:: WHAT IS EXPECTED ::
As the answer, give a copy of each line below that includes the word "rmpp".

:: EXERCISE MATERIAL ::
===============

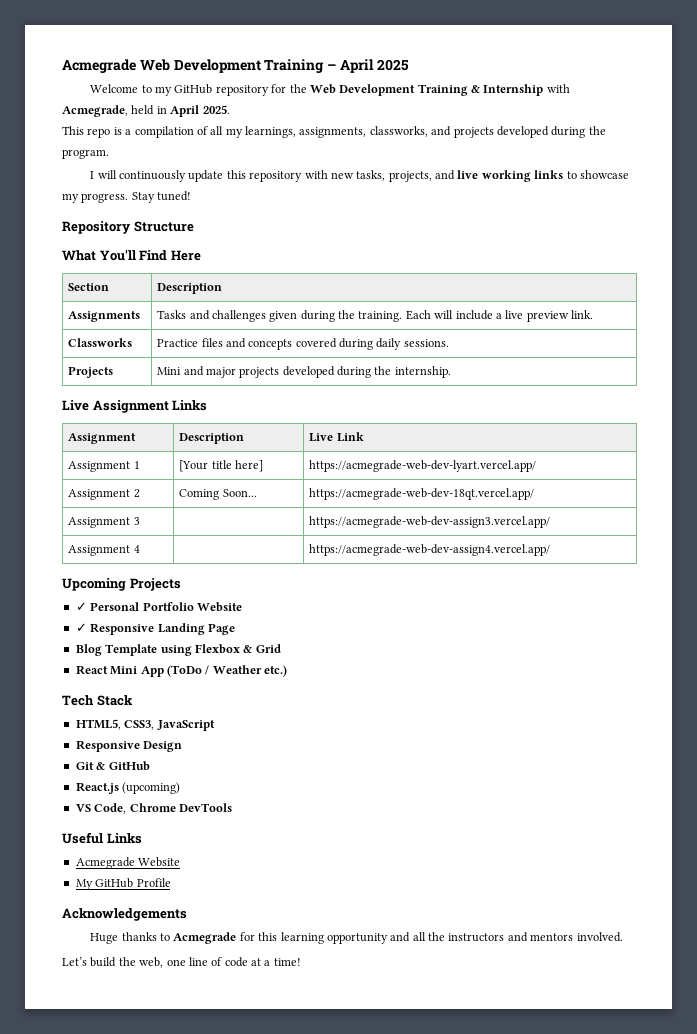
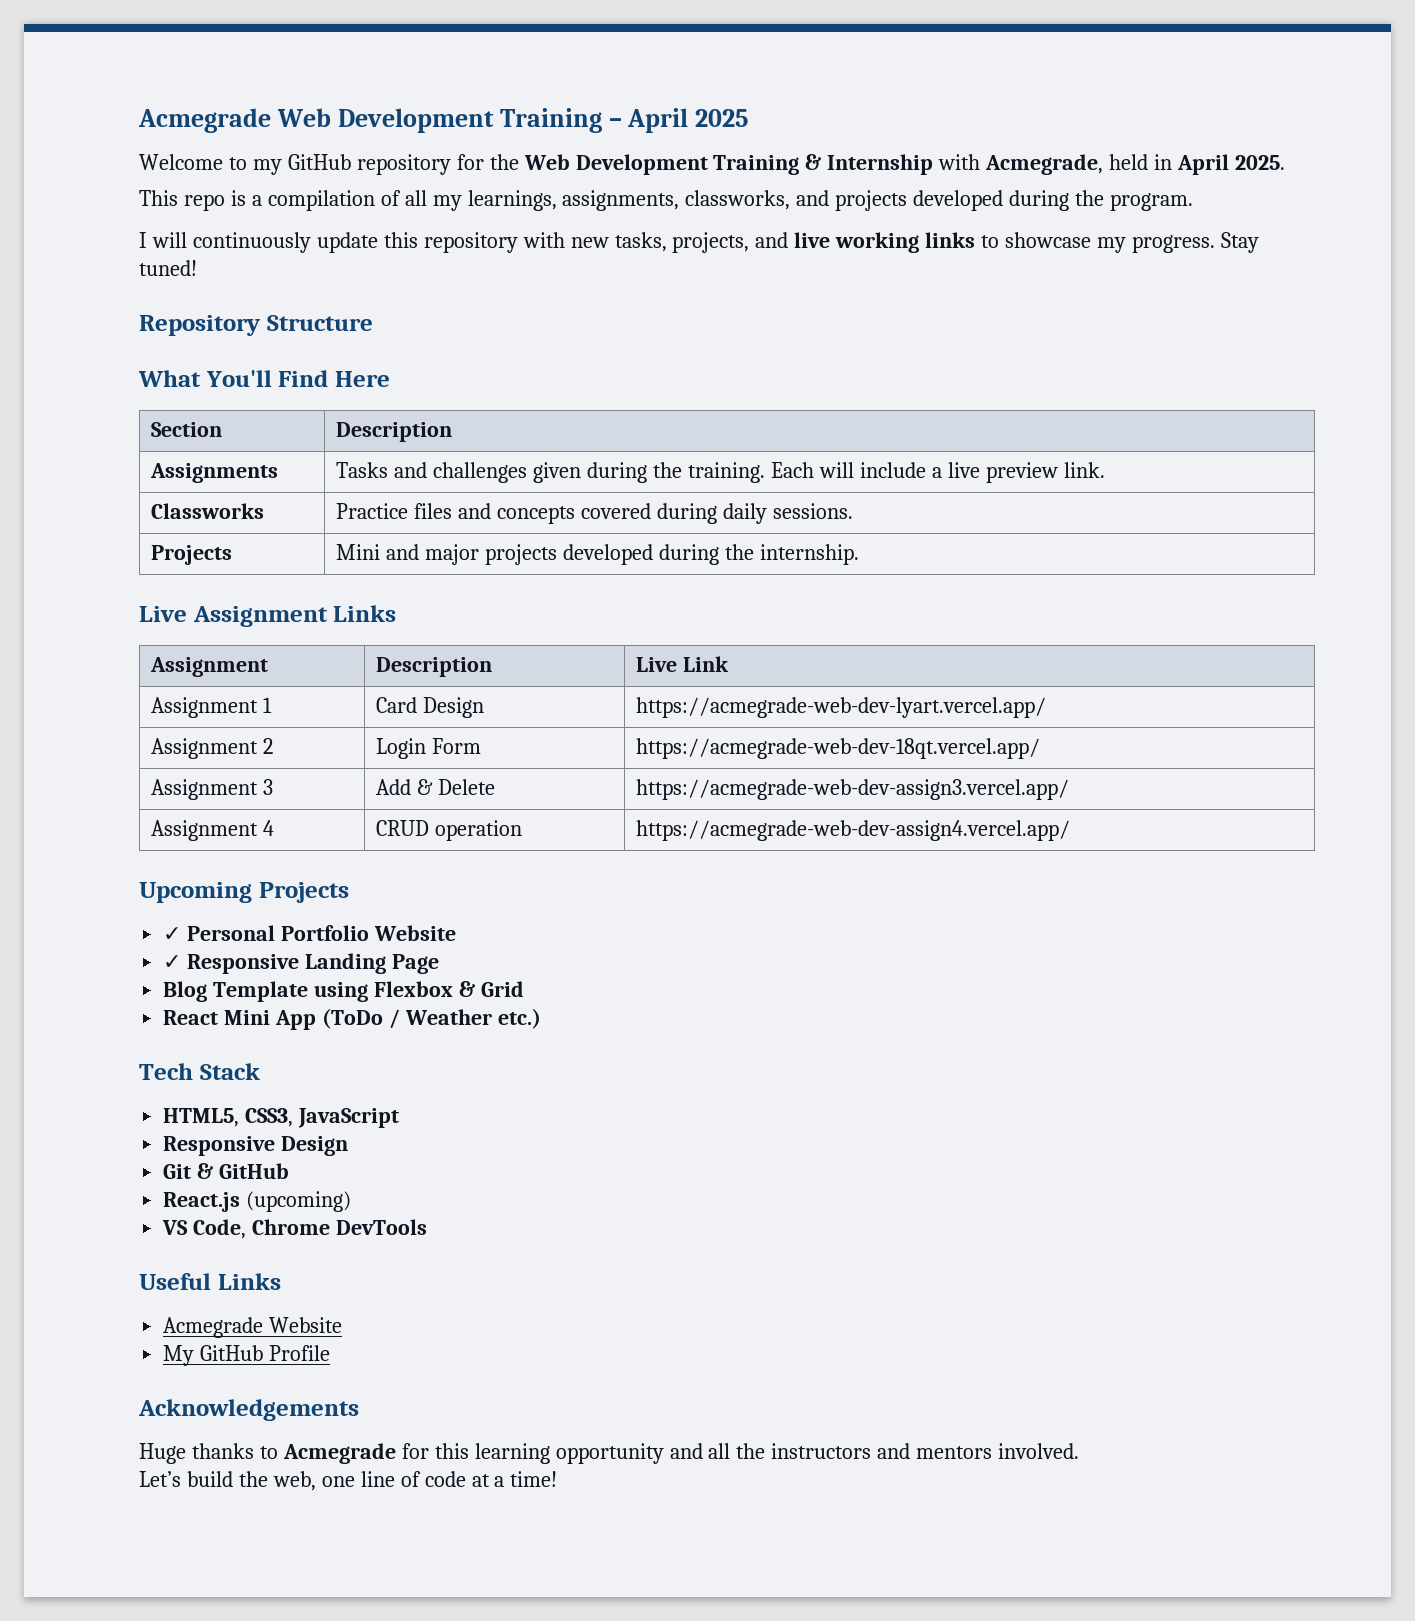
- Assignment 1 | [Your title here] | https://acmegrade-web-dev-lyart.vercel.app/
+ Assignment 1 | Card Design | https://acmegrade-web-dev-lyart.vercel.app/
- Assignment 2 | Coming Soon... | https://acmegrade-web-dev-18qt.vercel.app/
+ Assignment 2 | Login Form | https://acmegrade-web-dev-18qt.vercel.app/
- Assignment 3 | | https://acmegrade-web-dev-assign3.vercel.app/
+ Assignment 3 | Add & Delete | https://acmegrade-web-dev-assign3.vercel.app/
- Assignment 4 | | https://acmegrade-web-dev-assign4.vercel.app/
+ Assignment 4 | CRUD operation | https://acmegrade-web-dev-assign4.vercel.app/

===============

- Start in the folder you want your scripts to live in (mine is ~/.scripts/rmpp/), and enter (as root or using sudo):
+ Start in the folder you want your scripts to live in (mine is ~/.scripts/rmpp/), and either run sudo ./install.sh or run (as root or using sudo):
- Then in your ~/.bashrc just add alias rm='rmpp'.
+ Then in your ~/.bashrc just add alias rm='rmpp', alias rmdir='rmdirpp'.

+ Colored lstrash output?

===============

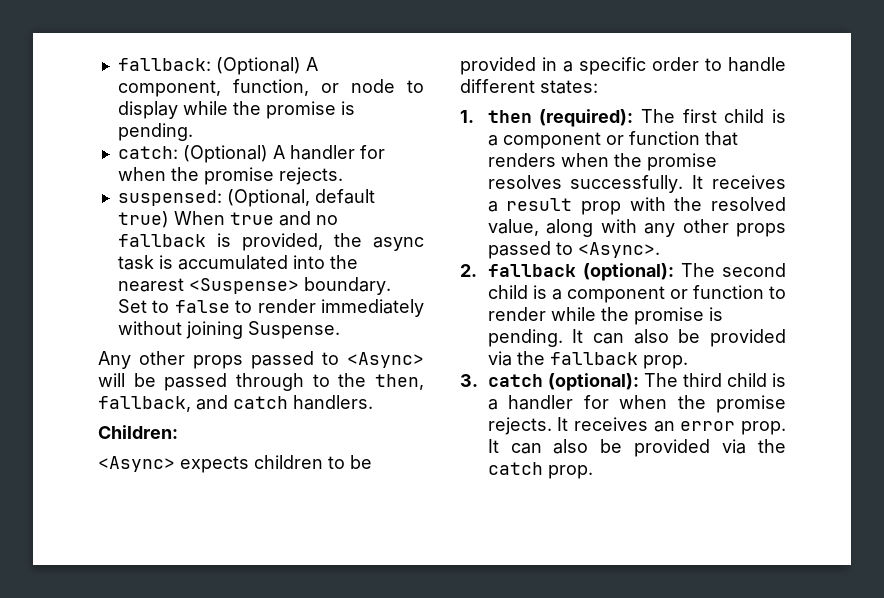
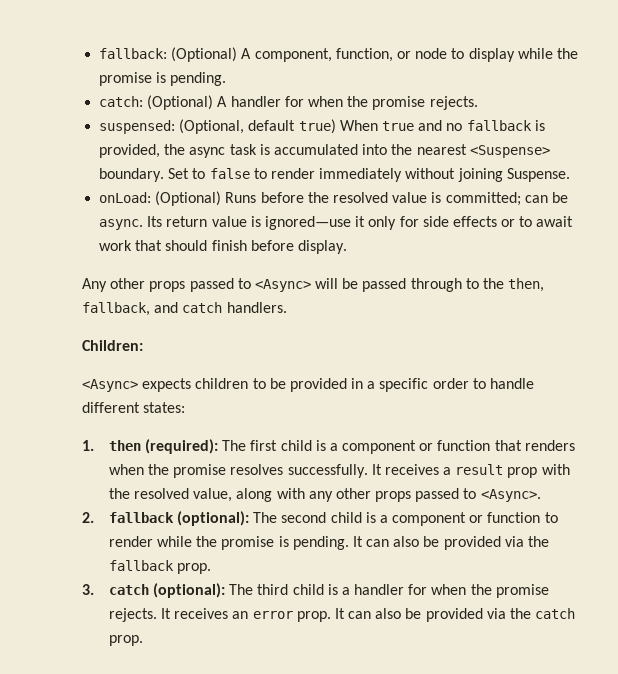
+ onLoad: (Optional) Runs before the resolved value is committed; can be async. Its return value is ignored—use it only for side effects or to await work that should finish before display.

===============

:: YOUR SOLUTION ::
- Start in the folder you want your scripts to live in (mine is ~/.scripts/rmpp/), and enter (as root or using sudo):
+ Start in the folder you want your scripts to live in (mine is ~/.scripts/rmpp/), and either run sudo ./install.sh or run (as root or using sudo):
- Then in your ~/.bashrc just add alias rm='rmpp'.
+ Then in your ~/.bashrc just add alias rm='rmpp', alias rmdir='rmdirpp'.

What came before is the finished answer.